Trump Organization senior vice president and controller Jeffrey McConney returns to the courthouse after a break in the company’s trial, Tuesday, in New York. The Trump Organization is on trial this week for criminal tax fraud.

NEW YORK >> A criminal trial involving tax fraud charges against Donald Trump’s company won’t resume until late next week at the earliest as a key witness continues to recover from COVID-19.

Court spokesperson Lucian Chalfen said the trial, in state court in Manhattan, is slated to resume on Thursday — not Monday, as the judge had previously hoped.

The Trump Organization trial was abruptly halted Tuesday when longtime company senior vice president and controller Jeffrey McConney tested positive for the virus.

McConney was on the witness stand for the first two days of testimony, Monday and Tuesday. He coughed off and on as he walked prosecutors through the company’s bookkeeping and payroll practices.

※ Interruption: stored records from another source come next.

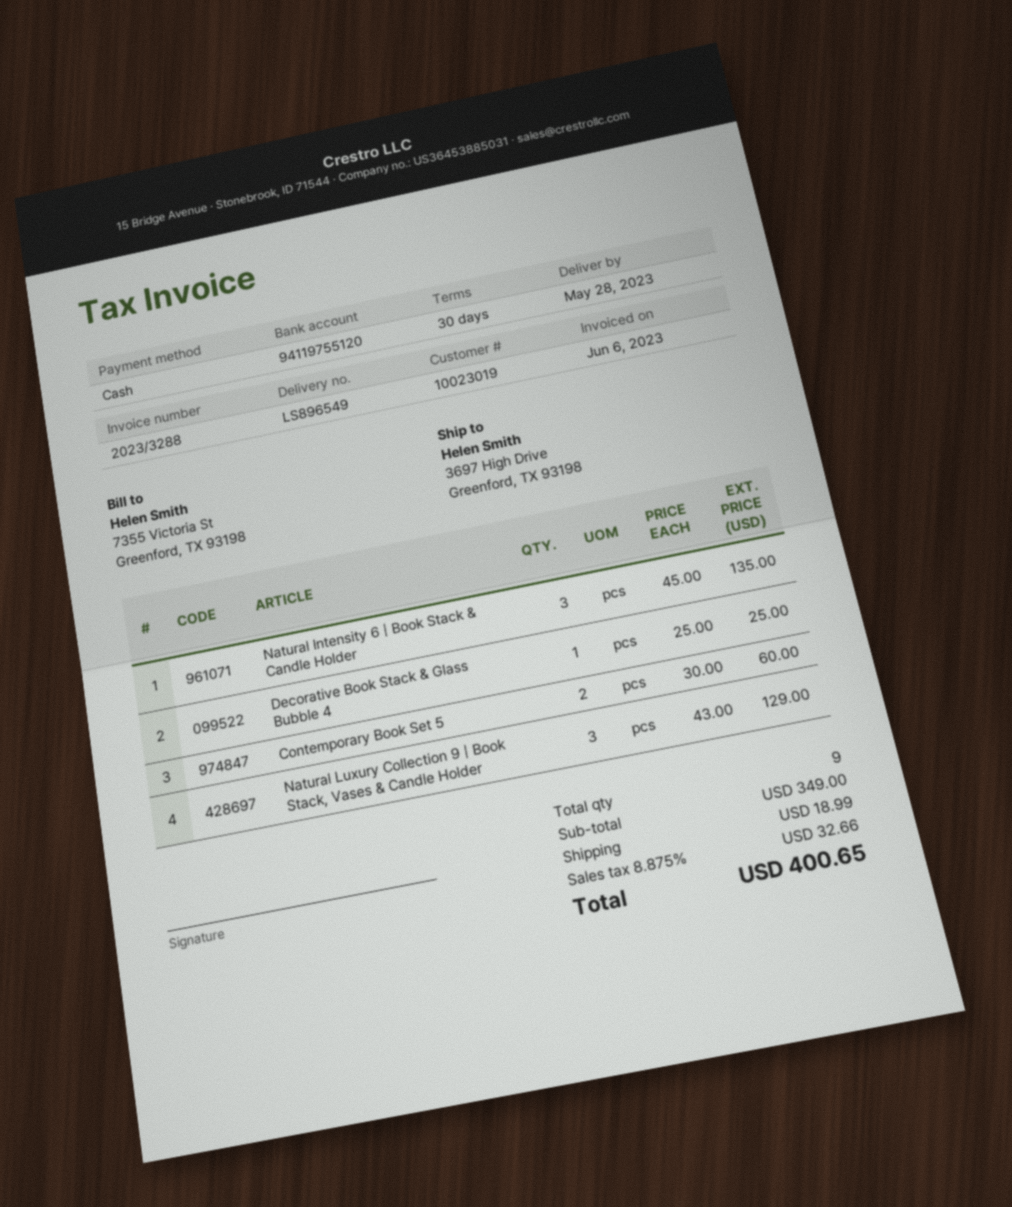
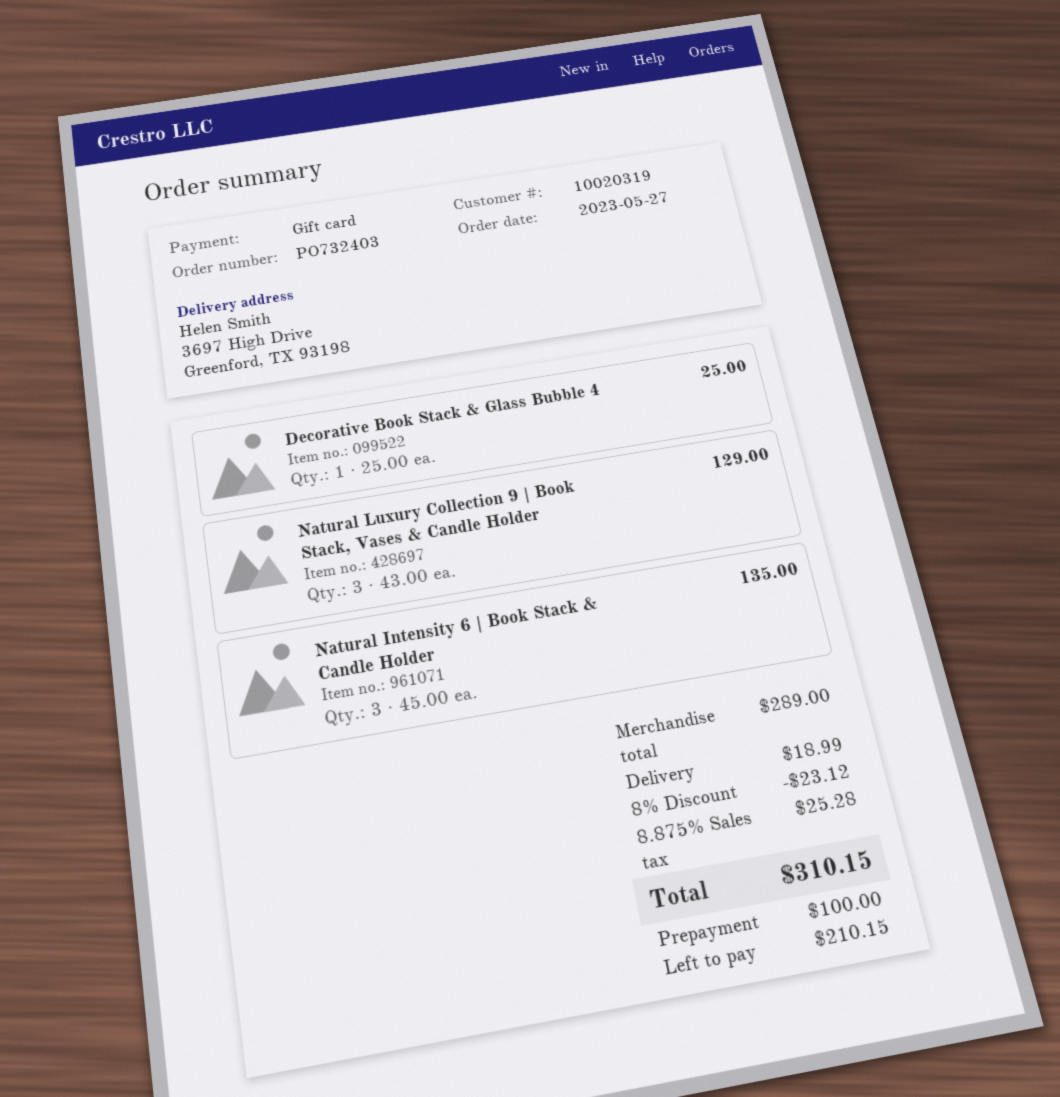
customer number: 10023019 -> 10020319
payment method: cash -> gift card
Contemporary Book Set 5: 2 x 30.00 = 60.00 -> none
subtotal: 349.00 -> 289.00
discount: none -> 8% = 23.12
tax: 8.875% = 32.66 -> 8.875% = 25.28
total: 400.65 -> 310.15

By Tuesday’s lunch break, McConney’s symptoms had worsened, prompting him to take a COVID test. Chalfen said he was not aware of anyone else involved in the case testing positive.

If the trial resumes Thursday, it will be the only day the case is in court next week.

Court is closed Tuesday for Election Day and Friday for Veterans Day. The judge, Juan Manuel Merchan, previously said he would not hold the trial on Wednesdays.

Merchan has said he expected the trial to take at least four weeks. The prolonged delay could push it into mid-December or beyond.

The Trump Organization is accused of helping some of its top executives avoid income taxes on lavish company-paid perks, including a Manhattan apartment and luxury cars.

McConney was granted immunity to testify last year before a grand jury and again to testify at the criminal trial.

Before Tuesday’s adjournment, McConney told jurors he altered company pay records to reduce one executive’s income tax bill and recounted how the company changed its pay practices and financial arrangements once Trump was elected president in 2016.